By Paul Craig Roberts
October 26, 2008
Undeterred by massive budget deficits from wars, a falling
economy, and financial bailouts, the US government has managed
to start a new cold war with Russia. Last Friday, the Russian
military announced that it was developing a new generation
of ballistic missiles in response to the US government’s
decision to deploy ballistic missile defenses in Poland and
the Czech Republic.
The “peace dividend” that the Reagan-Gorbachev
accord provided has been squandered by an arrogant American
government seeking world hegemony.
In 2002 the Bush regime unilaterally withdrew from the Anti-Ballistic
Missile Treaty that the US government signed with the Soviet
Union in 1972. This treaty stabilized the “assured mutual
destruction” that prevented the two military superpowers
from initiating war, thus averting a nuclear holocaust for
30 years.
When the Soviet government released its Eastern European “captive
nations,” the US government promised not to recruit the
Baltic and Eastern European countries for NATO membership.
The US government pledged that NATO would not be brought to
Russia’s borders. There would be a neutral zone between
the Western military alliance and Russia. The American government
broke this promise as quickly as it could, bringing former
constituent parts of the Russian empire into the American empire.
Last October Admiral Michael Mullen, Chairman of the US Joint
Chiefs of Staff, went to Lithuania to give a guarantee to the
Baltics of US military intervention in the event of a Russian
attack. Like the British guarantee that Chamberlain gave Poland
in 1939, a guarantee that precipitated World War II, Mullen’s
guarantee is worthless unless the US government initiates nuclear
war with Russia in defense of the tiny Baltic republics, which
would be wiped out by the radiation fallout.

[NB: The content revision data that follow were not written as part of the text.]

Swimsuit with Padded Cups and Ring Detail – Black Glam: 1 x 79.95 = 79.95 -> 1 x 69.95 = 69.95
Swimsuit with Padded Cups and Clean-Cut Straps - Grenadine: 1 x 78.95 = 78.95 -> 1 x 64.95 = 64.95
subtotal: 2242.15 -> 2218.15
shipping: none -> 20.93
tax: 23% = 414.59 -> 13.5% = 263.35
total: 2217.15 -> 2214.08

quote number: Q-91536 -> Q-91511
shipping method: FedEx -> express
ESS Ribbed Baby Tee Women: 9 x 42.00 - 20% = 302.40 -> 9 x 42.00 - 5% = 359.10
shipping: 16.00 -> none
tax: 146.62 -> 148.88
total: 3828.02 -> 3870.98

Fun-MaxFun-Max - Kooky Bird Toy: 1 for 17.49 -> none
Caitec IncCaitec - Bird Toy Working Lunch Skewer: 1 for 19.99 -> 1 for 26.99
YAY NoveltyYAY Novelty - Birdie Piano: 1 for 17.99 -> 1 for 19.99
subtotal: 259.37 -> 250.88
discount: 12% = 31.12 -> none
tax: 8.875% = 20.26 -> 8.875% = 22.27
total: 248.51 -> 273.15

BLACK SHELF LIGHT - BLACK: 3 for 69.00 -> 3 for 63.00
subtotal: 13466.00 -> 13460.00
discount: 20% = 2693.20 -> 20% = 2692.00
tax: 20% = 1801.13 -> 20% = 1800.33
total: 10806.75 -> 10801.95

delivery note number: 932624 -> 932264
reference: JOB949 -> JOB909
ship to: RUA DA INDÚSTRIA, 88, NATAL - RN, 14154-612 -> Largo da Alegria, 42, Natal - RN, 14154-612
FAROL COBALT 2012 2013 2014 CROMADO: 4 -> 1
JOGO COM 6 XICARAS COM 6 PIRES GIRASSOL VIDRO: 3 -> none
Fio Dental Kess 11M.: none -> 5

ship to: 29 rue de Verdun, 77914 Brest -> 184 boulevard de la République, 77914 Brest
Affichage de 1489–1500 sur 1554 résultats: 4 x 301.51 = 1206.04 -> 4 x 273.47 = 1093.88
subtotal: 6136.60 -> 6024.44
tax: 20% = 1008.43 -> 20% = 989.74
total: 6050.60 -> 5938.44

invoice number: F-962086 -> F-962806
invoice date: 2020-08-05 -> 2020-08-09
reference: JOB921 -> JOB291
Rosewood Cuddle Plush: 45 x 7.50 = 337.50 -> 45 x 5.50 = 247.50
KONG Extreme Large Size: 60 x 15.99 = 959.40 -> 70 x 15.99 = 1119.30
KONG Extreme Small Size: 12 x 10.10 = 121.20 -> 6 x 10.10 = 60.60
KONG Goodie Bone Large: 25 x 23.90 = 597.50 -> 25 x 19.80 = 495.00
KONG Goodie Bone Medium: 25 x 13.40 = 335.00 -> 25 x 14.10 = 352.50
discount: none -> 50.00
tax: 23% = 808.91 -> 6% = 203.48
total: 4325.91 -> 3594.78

The US has tried to incorporate the Ukraine and Georgia, constituent
parts of Russia for centuries, into NATO. To clear the way
for NATO membership, the Bush regime encouraged the American
puppet ruler of Georgia to cleanse provinces, attached to Georgia
by Stalin, of Russians in order to end secessionist movements.
When Russian troops drove the American and Israeli trained
and equipped Georgian army out of the Russian parts of Georgia,
the US government lied that Russia had invaded Georgia..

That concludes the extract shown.